We see that the code is starting to run on the GAP simulator GVSOC and you can see the performance of each network layer in terms of operations per cycle. At the bottom, you can see the total number of cycles, operations, and operations per cycle.

The process is absolutely the same if you want to use MobileNet_V1 Pytorch or KWSkeywords spotting, which is a Google Network.

Now let’s talk about starters – these networks are trained for a specific task and can be used with several options. For example, you can run them on the GAPuino development board and use them with your own dataset images or with wave files sourced from your PC or you can collect them with a camera or you can use it with a microphone.

For this tutorial, I will test this network with a real image and will run it on our GVSOC simulator.

In my shell I type:

make clean all run platform=gvsoc

We see the same process I described earlier with TFLight converted to the Autotiler Model, and, in our case, we use our images to do 16 bits quantization.

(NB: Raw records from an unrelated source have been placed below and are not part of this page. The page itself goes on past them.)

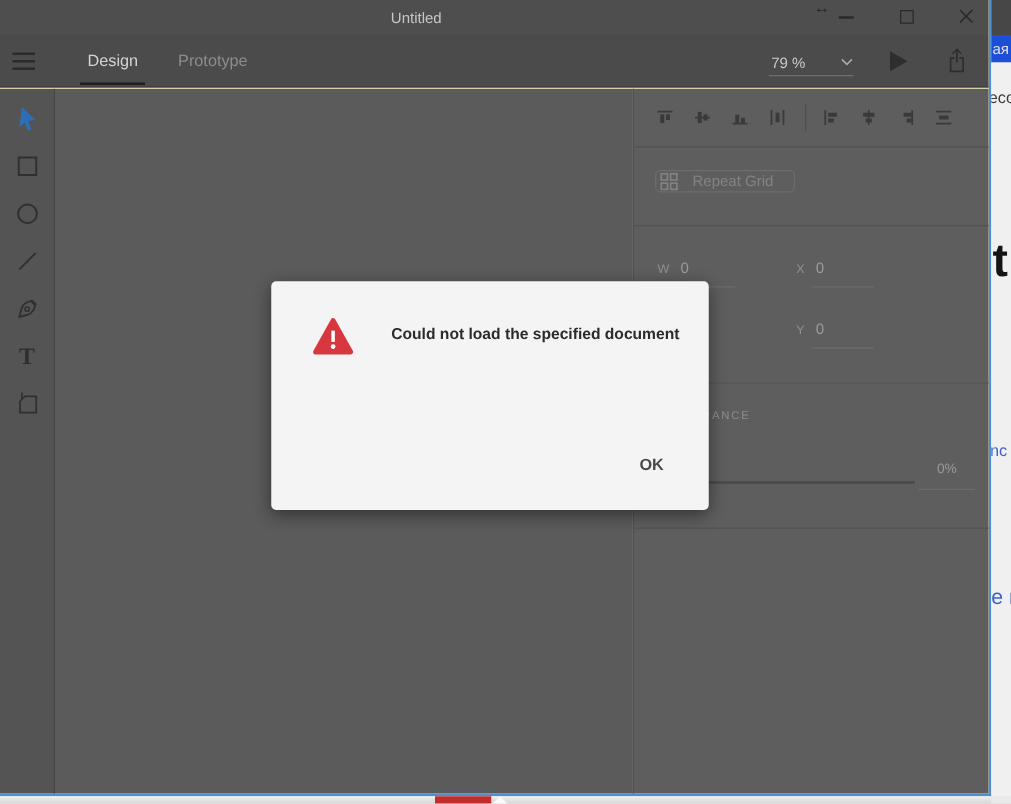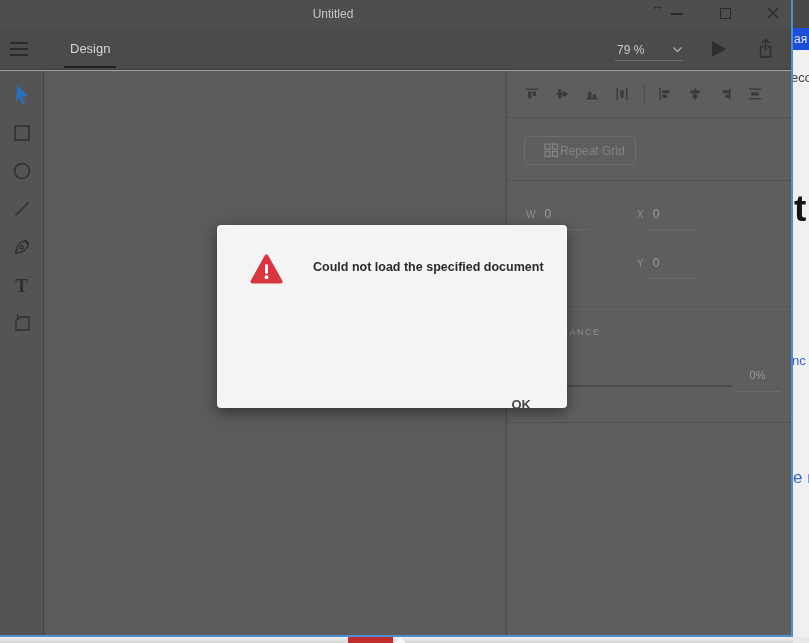--- a/index.html
+++ b/index.html
@@ -5,21 +5,21 @@
   * { margin:0; padding:0; box-sizing:border-box; }
   html,body { background:#d8d8d8; }
   .screen {
     position:relative; width:809px; height:643px; overflow:hidden;
     font-family:"Liberation Sans", sans-serif; background:#ececec;
   }
   
   .xd-window {
     position:absolute; left:0; top:0; width:793px; height:637px;
     border-right:2px solid #4E8FD0; border-bottom:2px solid #4E8FD0;
-    background:#a3a3a3; overflow:hidden;
+    background:#fef9c3; overflow:hidden;
   }
   .titlebar { position:relative; height:28px; background:#4E4E4E; }
   .titlebar .title {
     position:absolute; left:333px; top:7px; transform:translateX(-50%);
     font-size:12px; color:#C6C6C6; white-space:nowrap;
   }
   .winctl { position:absolute; cursor:default; }
   .ctl-resize { left:651px; top:-2px; font-size:13px; color:#262626; font-weight:bold; }
   .ctl-min { left:671px; top:13px; width:12px; height:2px; background:#2A2A2A; }
   .ctl-max { left:720px; top:8px; width:11px; height:11px; border:1.4px solid #2A2A2A; }
@@ -61,23 +61,23 @@
   
   .panel { position:relative; width:285px; background:#5E5E5E; border-left:1px solid #4A4A4A; }
   .align-row {
     position:absolute; left:0; right:0; top:0; height:47px;
     border-bottom:1px solid #525252; display:flex; align-items:center; padding-left:17px;
   }
   .align-row .aicon { width:16px; height:16px; margin-right:14px; cursor:pointer; }
   .align-sep { width:1px; height:22px; background:#4E4E4E; margin:0 12px 0 0; }
   .repeat-section { position:absolute; left:0; right:0; top:47px; height:63px; border-bottom:1px solid #525252; }
   .repeat-btn {
-    position:absolute; left:17px; top:18px; width:112px; height:29px;
-    border:1px solid #6C6C6C; border-radius:4px; display:flex; align-items:center; gap:1px;
-    padding-left:19px; color:#838383; font-size:12px; cursor:default;
+    position:absolute; left:17px; top:18px; width:112px; height:18px;
+    border:1px solid #6C6C6C; border-radius:4px; display:flex; align-items:center; gap:11px;
+    padding-left:3px; color:#838383; font-size:12px; cursor:default;
   }
   .transform-section { position:absolute; left:0; right:0; top:110px; height:126px; border-bottom:1px solid #565656; }
   .fld { position:absolute; font-size:12px; }
   .fld .lab { color:#909090; font-size:10px; margin-right:9px; }
   .fld .val { color:#9C9C9C; }
   .fld-line { position:absolute; height:1px; background:#6B6B6B; }
   .appearance-section { position:absolute; left:0; right:0; top:236px; height:116px; border-bottom:1px solid #525252; }
   .appearance-label {
     position:absolute; left:17px; top:20px; font-size:9px; letter-spacing:1.5px; color:#8E8E8E;
   }
@@ -89,21 +89,21 @@
   .dialog {
     position:absolute; left:217px; top:225px; width:350px; height:183px;
     background:#F4F4F4; border-radius:4px; box-shadow:0 4px 14px rgba(0,0,0,.45); z-index:10;
   }
   .dialog .warn { position:absolute; left:33px; top:29px; }
   .dialog .msg {
     position:absolute; left:96px; top:35px; font-size:12.5px; font-weight:bold; color:#2B2B2B; white-space:nowrap;
   }
   .dialog .ok {
     position:absolute; right:32px; top:137px; font-size:13px; font-weight:bold; color:#4A4A4A;
-    cursor:pointer; padding:2px 4px;margin-top:33px;
+    cursor:pointer; padding:2px 4px;
   }
 
   
   .bg-right { position:absolute; left:793px; top:0; width:16px; height:643px; }
   .bg-right .seg-top { position:absolute; left:0; top:0; right:0; height:28px; background:#474747; }
   .bg-right .seg-tab { position:absolute; left:0; top:28px; right:0; height:22px; background:#1d4ed8;
     color:#E3E3E3; font-size:12px; line-height:22px; padding-left:1px; overflow:hidden; }
   .bg-right .seg-page { position:absolute; left:0; top:50px; right:0; height:587px; background:#F0F0F0; overflow:hidden; }
   .bg-right .seg-corner { position:absolute; left:0; top:637px; right:0; height:6px; background:#E9E9E9; }
   .bg-frag { position:absolute; white-space:nowrap; }
@@ -142,20 +142,21 @@
     </div>
 
     <div class="toolbar">
       <div class="hamburger">
         <div></div>
           <div></div>
           <div></div>
       </div>
       <div class="tabs">
         <div class="tab active">Design</div>
+        <div class="tab">Prototype</div>
       </div>
       <div class="zoom-box">
         <span class="zv">79 %</span>
         <svg width="11" height="8" viewBox="0 0 11 8">
           <polyline points="1.5,1.5 5.5,5.5 9.5,1.5" fill="none" stroke="#A8A8A8" stroke-width="1.4"></polyline>
         </svg>
       </div>
       <div class="play-btn"></div>
       <div class="share-btn">
         <svg width="17" height="21" viewBox="0 0 17 21">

Here we see that the code is compiling with the RISC-V GCC compiler and after it will be run on the GVSOC simulator.
Here, you can see a sample of the image we loaded.

Let’s copy this code and go back to our Sublime text editor in DrawBB.py and paste it here, removing the default code.

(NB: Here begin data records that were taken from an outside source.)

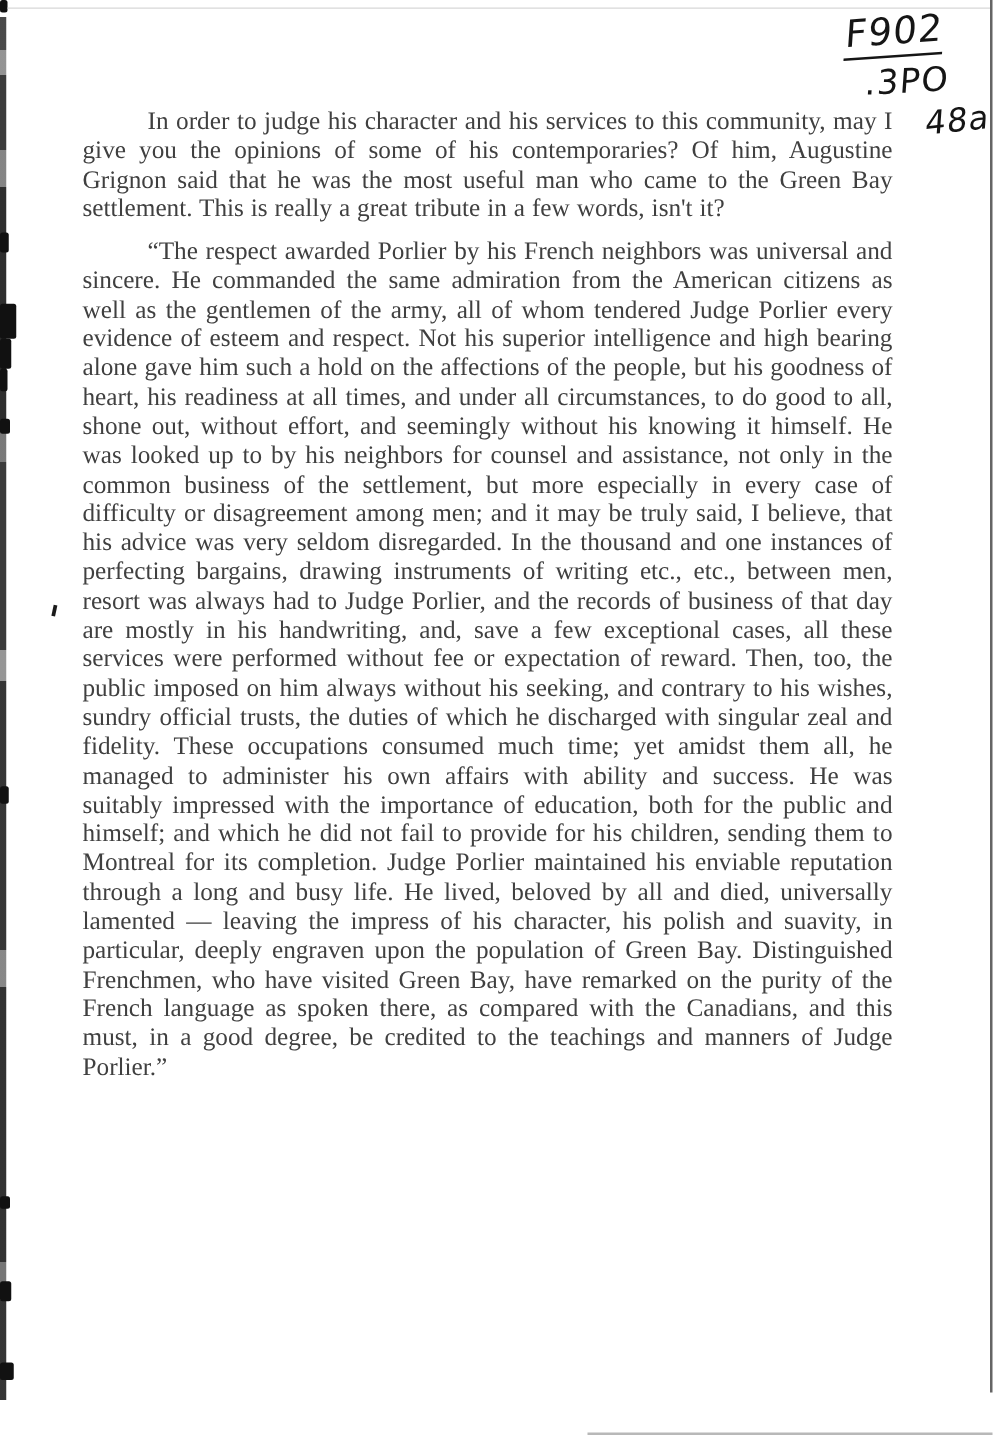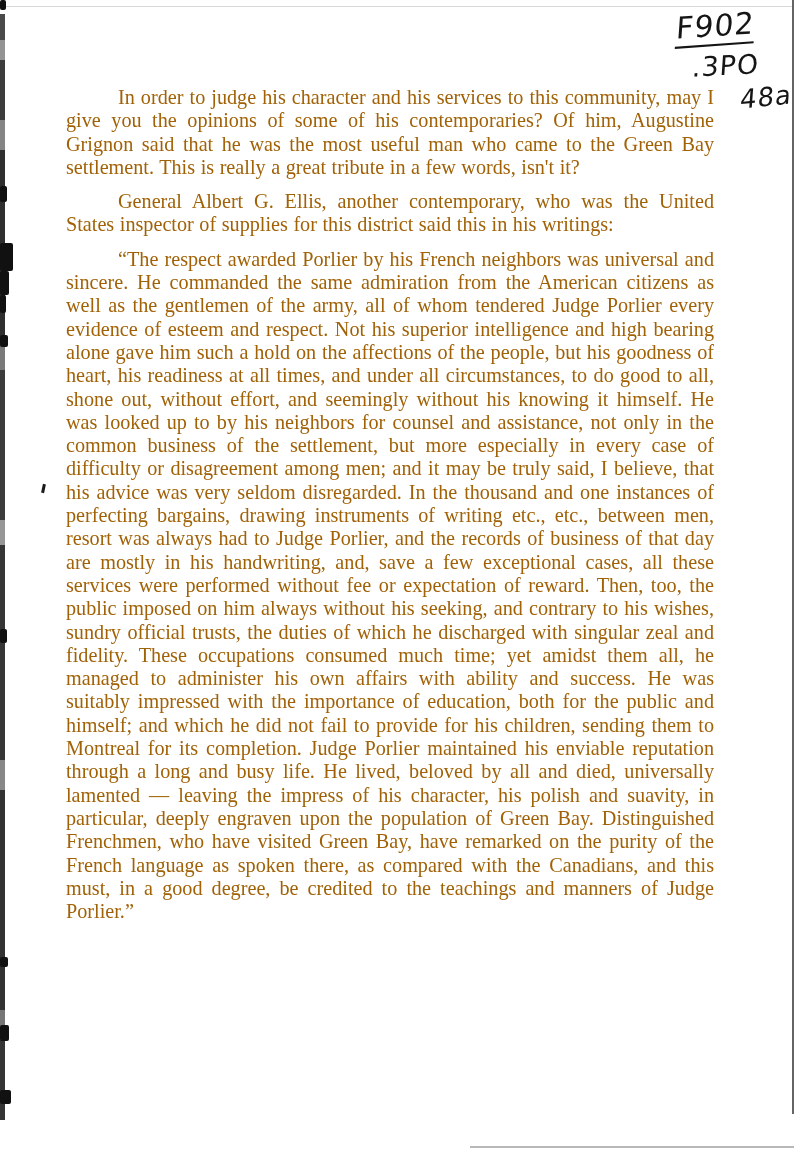--- a/index.html
+++ b/index.html
@@ -128,21 +128,21 @@
     top: 86px;
     width: 648px;
   }
 
   p.para {
     margin: 0 0 0 0;
     text-align: justify;
     text-align-last: left;
     font-size: 20.2px;
     line-height: 23.3px;
-    color: #a16207;
+    color: #404040;
     text-indent: 52px;
     -webkit-hyphens: none;
     hyphens: none;
     word-spacing: 0.5px;
   }
   p.para + p.para { margin-top: 11px; }
   p.para.quote { margin-top: 14px; }
 </style>
 </head>
 <body>
@@ -164,17 +164,16 @@
   <div class="scan-edge-bottom"></div>
   <div class="scan-edge-topfaint"></div>
   <div class="speck speck-1"></div>
 
   <div class="hand hand-call">F902</div>
   <div class="hand hand-sub">.3PO</div>
   <div class="hand hand-page">48a</div>
 
   <div class="body-text">
     <p class="para">In order to judge his character and his services to this community, may I give you the opinions of some of his contemporaries? Of him, Augustine Grignon said that he was the most useful man who came to the Green Bay settlement. This is really a great tribute in a few words, isn't it?</p>
-    <p class="para">General Albert G. Ellis, another contemporary, who was the United States inspector of supplies for this district said this in his writings:</p>
     <p class="para quote">“The respect awarded Porlier by his French neighbors was universal and sincere. He commanded the same admiration from the American citizens as well as the gentlemen of the army, all of whom tendered Judge Porlier every evidence of esteem and respect. Not his superior intelligence and high bearing alone gave him such a hold on the affections of the people, but his goodness of heart, his readiness at all times, and under all circumstances, to do good to all, shone out, without effort, and seemingly without his knowing it himself. He was looked up to by his neighbors for counsel and assistance, not only in the common business of the settlement, but more especially in every case of difficulty or disagreement among men; and it may be truly said, I believe, that his advice was very seldom disregarded. In the thousand and one instances of perfecting bargains, drawing instruments of writing etc., etc., between men, resort was always had to Judge Porlier, and the records of business of that day are mostly in his handwriting, and, save a few exceptional cases, all these services were performed without fee or expectation of reward. Then, too, the public imposed on him always without his seeking, and contrary to his wishes, sundry official trusts, the duties of which he discharged with singular zeal and fidelity. These occupations consumed much time; yet amidst them all, he managed to administer his own affairs with ability and success. He was suitably impressed with the importance of education, both for the public and himself; and which he did not fail to provide for his children, sending them to Montreal for its completion. Judge Porlier maintained his enviable reputation through a long and busy life. He lived, beloved by all and died, universally lamented — leaving the impress of his character, his polish and suavity, in particular, deeply engraven upon the population of Green Bay. Distinguished Frenchmen, who have visited Green Bay, have remarked on the purity of the French language as spoken there, as compared with the Canadians, and this must, in a good degree, be credited to the teachings and manners of Judge Porlier.”</p>
   </div>
 
 </div>
 
 </body></html>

Now let’s run it on the Linux shell by typing:

Python DrawBB.py

We can see the detected bounding box that is printed here with the score, coordinates, width, and height of the image.

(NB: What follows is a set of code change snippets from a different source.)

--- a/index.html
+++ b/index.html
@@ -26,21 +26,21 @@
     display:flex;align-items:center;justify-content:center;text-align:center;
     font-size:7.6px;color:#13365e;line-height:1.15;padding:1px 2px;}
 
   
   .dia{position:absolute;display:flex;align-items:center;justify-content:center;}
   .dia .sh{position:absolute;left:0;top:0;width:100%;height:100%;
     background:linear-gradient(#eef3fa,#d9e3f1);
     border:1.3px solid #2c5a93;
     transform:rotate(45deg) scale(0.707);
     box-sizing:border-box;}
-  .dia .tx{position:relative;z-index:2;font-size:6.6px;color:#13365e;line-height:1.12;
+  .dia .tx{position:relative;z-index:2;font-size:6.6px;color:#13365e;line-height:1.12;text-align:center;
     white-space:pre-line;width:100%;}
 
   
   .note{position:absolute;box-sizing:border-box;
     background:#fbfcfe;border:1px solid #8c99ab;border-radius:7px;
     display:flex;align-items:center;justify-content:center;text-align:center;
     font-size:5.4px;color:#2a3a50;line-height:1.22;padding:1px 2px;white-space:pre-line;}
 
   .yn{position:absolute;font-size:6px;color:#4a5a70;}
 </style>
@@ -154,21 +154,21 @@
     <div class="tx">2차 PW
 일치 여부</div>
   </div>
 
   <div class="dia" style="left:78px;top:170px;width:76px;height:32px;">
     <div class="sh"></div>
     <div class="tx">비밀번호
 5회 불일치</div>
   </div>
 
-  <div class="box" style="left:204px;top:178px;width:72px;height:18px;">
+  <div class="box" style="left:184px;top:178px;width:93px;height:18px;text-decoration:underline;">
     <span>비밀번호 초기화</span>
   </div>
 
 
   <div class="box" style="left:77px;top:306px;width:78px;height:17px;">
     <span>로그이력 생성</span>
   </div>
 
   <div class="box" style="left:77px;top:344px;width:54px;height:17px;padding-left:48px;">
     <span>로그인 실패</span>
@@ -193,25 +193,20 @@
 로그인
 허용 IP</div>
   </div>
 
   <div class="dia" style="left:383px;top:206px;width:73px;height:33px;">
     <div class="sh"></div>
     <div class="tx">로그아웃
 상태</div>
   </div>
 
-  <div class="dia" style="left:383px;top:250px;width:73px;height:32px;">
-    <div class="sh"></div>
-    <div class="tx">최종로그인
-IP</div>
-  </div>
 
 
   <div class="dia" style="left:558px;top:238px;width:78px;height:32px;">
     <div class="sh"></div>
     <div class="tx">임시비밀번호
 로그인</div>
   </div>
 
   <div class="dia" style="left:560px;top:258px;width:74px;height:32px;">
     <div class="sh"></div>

Now let’s explore the last directory – Main courses – our full flagged applications. The neural network is trained for a specific use case and targets a specific board. For Face ID it is GAPPoc-A while for Occupancy Management it is GAPPoc-B.
As an example, we choose the occupancy management application.
In the README file, we can see several prerequisites. You have to use GAPPOC-B if you wish to run it on a real board with a real infrared sensor and you would need to download the shutterless library to test it.

In this project, you can see different utilities:

  • For example, you have a code to run an Android Application
  • You also have an example of a 3D case designed for the GAPPoc-B board.
  • Finally, you have dataset tools for converting and collecting images.

We go back to our Linux shell to the occupancy management application and start downloading shutterless library.

When you download the library, please follow the registration process and enter your contact details.

What we are interested in here is the GAP8 project. So, we go into the GAP8 project and click on Makefile where we see default settings:

  • For example, it uses HyperRam, which we provide with GAPuino and the first releases of GAPPOC-B. However, you can use QSPI if you wish to make your own board.
  • You can use an input file or raw input file, which is a 16-bit image directly from the sensor.
  • You can save the output file directly to your PC.
  • Again, here you have the “silent” option if you don’t want to show Printfs.
  • You can enable the BLE in case you want to stream coordinates of detected people and to run it on a demo

Now we have set all the required parameters. Now let’s go back to the shell and run it by typing:

make clean all run platform=gvsoc

It loads the TFLight and NNtool and we see the model’s conversion and quantization of some sample images. This is executed on the GVSOC simulator.
Here, we see that we have detected three bounding boxes.

We copy this code and paste it into DrawBB.py.

Now we run the script in the shell to see where the bounding boxes in the original images are:

We type:

Python DrawBB.py

Here we have three detected people in the room with three bounding boxes. So you see an example of how an application takes a raw image and processes it using a convolutional NN to determine the bounding boxes surrounding the detected people in the image.

As you can see, NN Menu is a great repository that helps you to build and test your applications.